Heterodoks olmakla övülen yeni yaklaşım dogmatik bir inatla faiz indirimine hatta faiz düşmanlığına odaklanıyor. Faizi enflasyonun çaresi olarak değil, onun tek nedeni olarak görüyor. Elbette yanılıyor. Mesele enflasyonsa, yalnızca faizi yükseltmek yetmez; hukuktan kamu yönetimine, adalette eğitimde tarımda üretkenliğin artırılmasına kadar birçok alanda kapsamlı bir reform sürecinin başlatılması da şarttı. Tüm toplumda ama özellikle kamuda savurganlığı önleyici uygulamalar da gündeme gelmeliydi. Devlet hayatında keyfiliği önlemek, bütçe açıklarını azaltmak harcamaları kısmak da gerekirdi. Devletin hiç bitmeyen finasman açığını dolayısı ile devasa borçlanma ihtiyacını sınırlayacak bir dizi yapısal reform ertelenmek yerine artık acilen gerçekleştirilmeydi. Yabancı yatırımcıyı cezbedecek öngörülebilir bir politika çerçevesi, ayrıca istikrarlı bir iş ortamı da başarının şartları arasındaydı. Kalıcı bir istikrar bu şartlarda başka türlü sağlanamazdı. Bunların hiçbirini içermeyen dağınık niyet beyanlarının program veya model olarak görülmesi ve öyle muamele görmesi ülke için büyük bir talihsizliktir. Beş yıla yakın bir zamandan beri oluşan krizin güçlenen enflasyonist beklentiler, artan dolarizasyonla birlikte daha derinleşip boyutlanacağı kesindir. Faiz indirimlerinin bu süreçte derde deva olacağını sanmak büyük hatadır. Sorunları büyütecektir. Zaten ne yaşadığımız sorun ne de krizimiz için çözüm faizden veya faiz seviyesinin merkez bankasınca belirlenmesinden ibarettir.

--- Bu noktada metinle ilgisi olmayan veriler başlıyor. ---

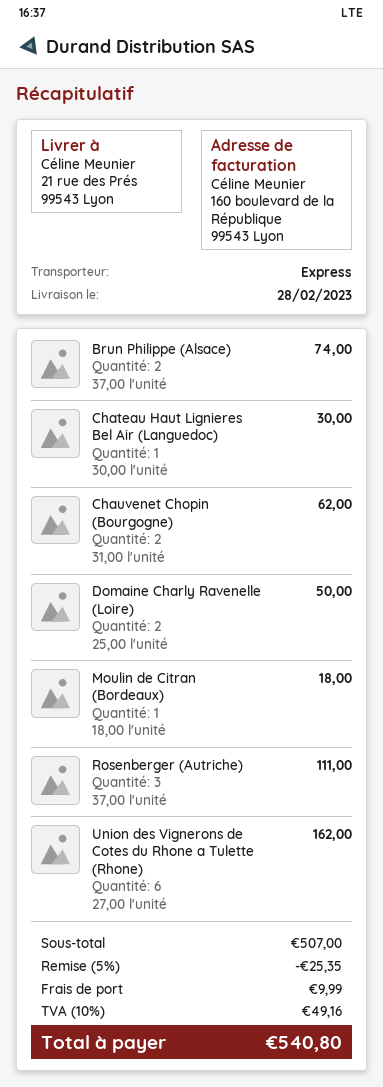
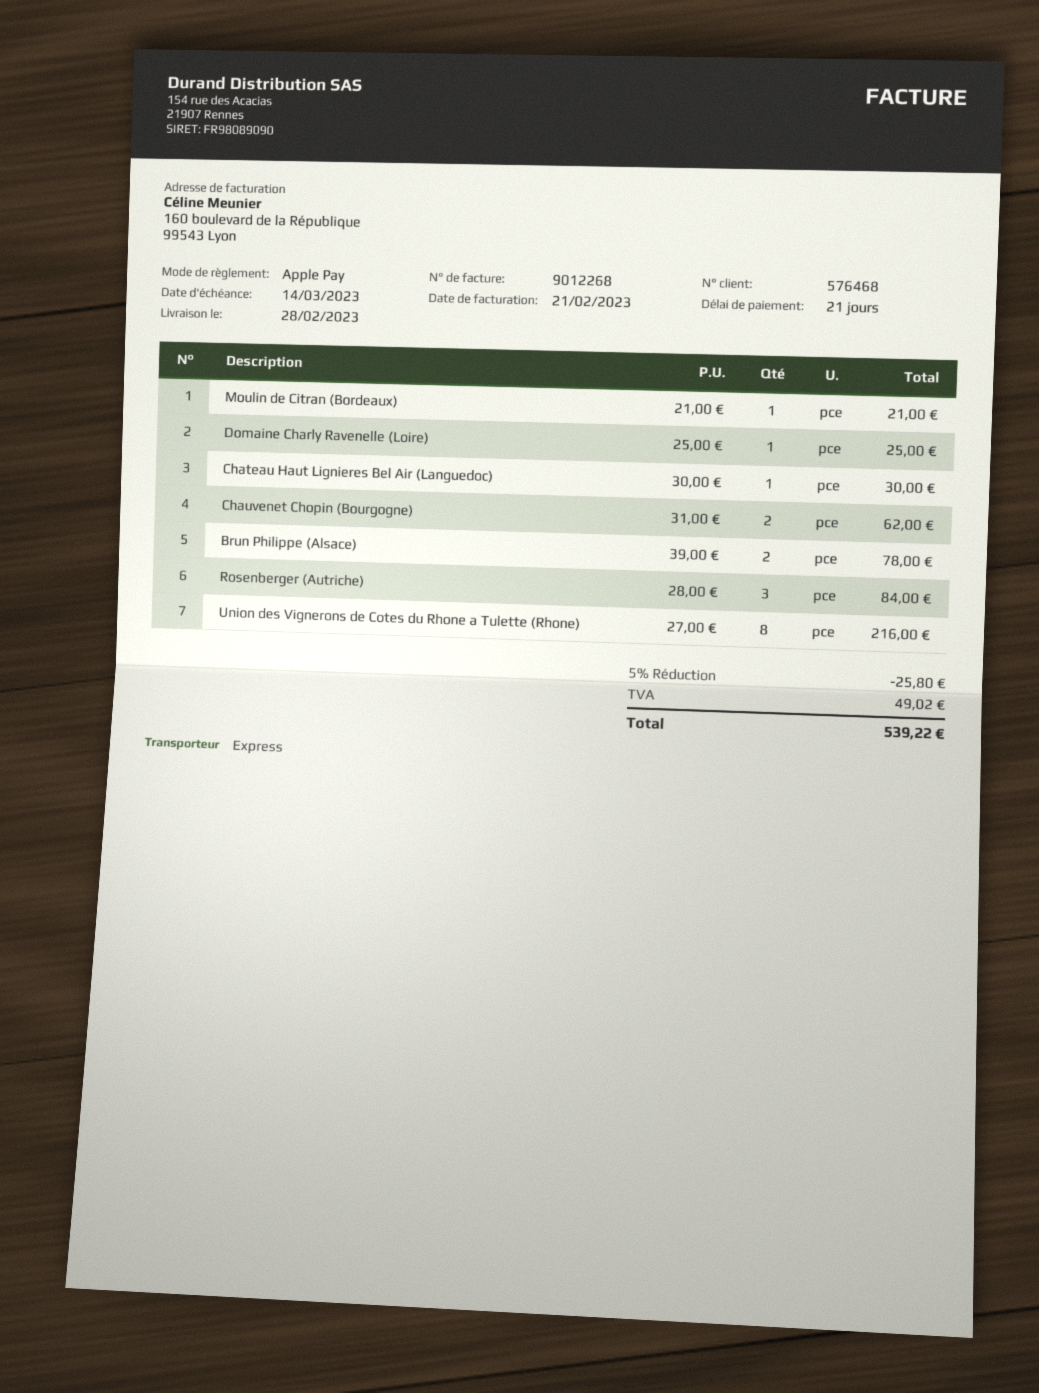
Brun Philippe (Alsace): 2 x 37.00 = 74.00 -> 2 x 39.00 = 78.00
Domaine Charly Ravenelle (Loire): 2 x 25.00 = 50.00 -> 1 x 25.00 = 25.00
Moulin de Citran (Bordeaux): 1 x 18.00 = 18.00 -> 1 x 21.00 = 21.00
Rosenberger (Autriche): 3 x 37.00 = 111.00 -> 3 x 28.00 = 84.00
Union des Vignerons de Cotes du Rhone a Tulette (Rhone): 6 x 27.00 = 162.00 -> 8 x 27.00 = 216.00
discount: 5% = 25.35 -> 5% = 25.80
shipping: 9.99 -> none
tax: 49.16 -> 49.02
total: 540.80 -> 539.22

Aslına bakılırsa, enflasyona karşı mücadele politikalarının bileşenleri çok faktörlüdür, gerçekten etkili bir programın hangi önlemleri ve politikaları içermesi gerektiği tıpkı kanser hastalarının tedavisi konusunda olduğu gibi gayet iyi bilinir. İktidar, son on veya on beş yılda yaptıklarının tam tersini yapsın, enflasyon biter, istikrar sağlanır, diyenlere hak vermek gerek. Ne var ki, süregelen yönetim anlayışının esası, var olmayan kaynakları harcamak, kamu imkanlarını yandaşlara dağıtmak ve sorunları halı altına süpürmekten ibaretti. Yıllardır tepe tepe kullanılan bu yöntemlerden iktidarın vaz geçmesi ise olanaksızdır. Bunun nedenleri kolaylıkla anlaşılabilir: Mesela, kamu bütçesinde yapılması zorunlu tasarrufun siyasi bedeli, seçimler yaklaşır ve iktidarın kamu oyu desteği sürekli erirken katlanabilecek bir yük veya alınabilecek bir risk değildir. Buna karşılık, enflasyonun alabildiğine yüksek ekonomik ve siyasi bedeli, iktidar tarafından pek de önemsenmemiş görünüyor. Nedeni ise yüksek oranda bir ekonomik büyümenin enflasyon ortamında ve kaynak yokluğuna rağmen bir şekilde sağlanabileceğinin sanılmasıdır.

Bu denli fahiş hatanın sebebi başka ne olabilir?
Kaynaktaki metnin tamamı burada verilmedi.